YMMV / Rogue Squadron

Go To

  • Anti-Climax Boss:
    • The World Devastators in the "Battle of Calamari" are this. Let's just say that taking them down is a LOT easier than how they were depicted as being taken down in the original source material of Dark Empire.
    • Moff Seerdon, the Big Bad of the original game, faces off against you in the tough Thyferra level in a shuttle. While he's got more armaments than most Imperial ships (being one of the only flying enemies with seeker missiles), he's still a shuttle: a huge target that can easily be shot down with a few of your own seeker missiles or torpedoes. His laser cannons are a joke and even his seeker missiles have little chance of hitting you.
    • In Rebel Strike Sarkli is the final opponent to fight as you escape from the exploding shield generator bunker in "Triumph of the Rebellion". You can just spam him with blaster bolts, as his shots do next to no damage, and the explosions from the bunker aren't particularly damaging either.
  • Awesome Music:
    • The games all used music from the movies (the first game using Musy X remixes of songs from them, the sequels using the real audio tracks), with all that entails. Factor 5 also improvised plenty of their own music for the games, and while the Musy X synthesizer was no match for John Williams' fully orchestrated scores, it turned out some respectable pieces, such as the moody theme of "The Jade Moon".
    • The heroic main theme, which got increasingly bombastic with each game. It's one of the most recognizable pieces of non-Williams Star Wars music for a reason.
    • The inclusion of the 70's Disco remix of the Star Wars theme for the opening of Rebel Strike. It's also used as the theme for the arcade room, so you can make Darth Vader shake to the music in the Death Star hanger.
  • Best Level Ever:
    • The Jade Moon in the first game is a short but very fun level, having great atmosphere and just the right amount of challenge.
    • Imperial Construction Yards, also in the first game. While it is a Speeder level (which are typically That One Level), the AT-ATs are not mission-critical at all this time, so if you move quickly you can ignore them or even destroy them while they're docked and vulnerable to blasters. Once you get past the tricky Radar section, it's a pure hit 'n' run level where you fly around to blow up as many Imperial enemies and structures as you can to your heart's content.
    • Death Star Attack in the second game. Its a perfect recreation of the rebels iconic assault on the first Death Star, getting the game off to an incredibly strong start.

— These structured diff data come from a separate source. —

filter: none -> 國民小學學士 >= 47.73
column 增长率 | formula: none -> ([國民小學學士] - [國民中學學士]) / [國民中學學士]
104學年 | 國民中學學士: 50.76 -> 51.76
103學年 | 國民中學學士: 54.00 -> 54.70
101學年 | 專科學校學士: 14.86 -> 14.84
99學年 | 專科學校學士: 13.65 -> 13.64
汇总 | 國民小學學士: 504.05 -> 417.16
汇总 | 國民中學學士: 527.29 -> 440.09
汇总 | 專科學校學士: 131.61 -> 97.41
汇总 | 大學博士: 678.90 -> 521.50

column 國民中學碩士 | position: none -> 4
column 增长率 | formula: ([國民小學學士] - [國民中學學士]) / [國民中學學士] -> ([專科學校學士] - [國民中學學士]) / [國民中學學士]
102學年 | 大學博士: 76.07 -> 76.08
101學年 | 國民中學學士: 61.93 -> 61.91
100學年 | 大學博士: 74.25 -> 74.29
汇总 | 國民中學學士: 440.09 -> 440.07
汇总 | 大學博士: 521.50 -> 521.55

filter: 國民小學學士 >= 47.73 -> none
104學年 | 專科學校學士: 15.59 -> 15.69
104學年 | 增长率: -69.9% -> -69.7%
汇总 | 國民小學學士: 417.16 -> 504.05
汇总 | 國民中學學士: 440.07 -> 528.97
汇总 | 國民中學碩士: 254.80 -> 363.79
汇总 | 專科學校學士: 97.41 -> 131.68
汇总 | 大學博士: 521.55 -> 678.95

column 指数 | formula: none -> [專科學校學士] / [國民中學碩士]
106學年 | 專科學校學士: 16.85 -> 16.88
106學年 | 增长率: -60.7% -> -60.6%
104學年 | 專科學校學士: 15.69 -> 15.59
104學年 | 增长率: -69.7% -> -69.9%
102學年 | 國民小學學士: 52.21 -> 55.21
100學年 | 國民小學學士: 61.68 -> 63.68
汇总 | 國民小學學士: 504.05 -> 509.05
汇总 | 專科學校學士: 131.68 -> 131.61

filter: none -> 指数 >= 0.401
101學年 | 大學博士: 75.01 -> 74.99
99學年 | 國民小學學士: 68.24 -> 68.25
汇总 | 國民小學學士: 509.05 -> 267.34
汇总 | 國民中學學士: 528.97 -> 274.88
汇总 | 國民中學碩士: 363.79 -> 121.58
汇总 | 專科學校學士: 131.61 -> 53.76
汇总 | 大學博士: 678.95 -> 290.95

    • Battle of Endor does a brilliant job of replicating the most involved and chaotic fight in the Original Trilogy, culminating in taking down two Star Destroyers.
  • Breather Level:
    • After the tough "Assault On Kile II" level, you're treated to "Rescue on Kessel", which can be completed in seconds if you aren't aiming for medals, and even if you're going for the gold, its still a very short and relieving change of pace before you're thrown into the brutal "Prisons of Kessel".
    • All three of the unlockable bonus levels are a relieving change of pace from the games challenging final levels, but "Beggar's Canyon" stands out in particular because its a leisurely paced racing level with no combat involved, and even getting a Gold Medal is ridiculously easy in it.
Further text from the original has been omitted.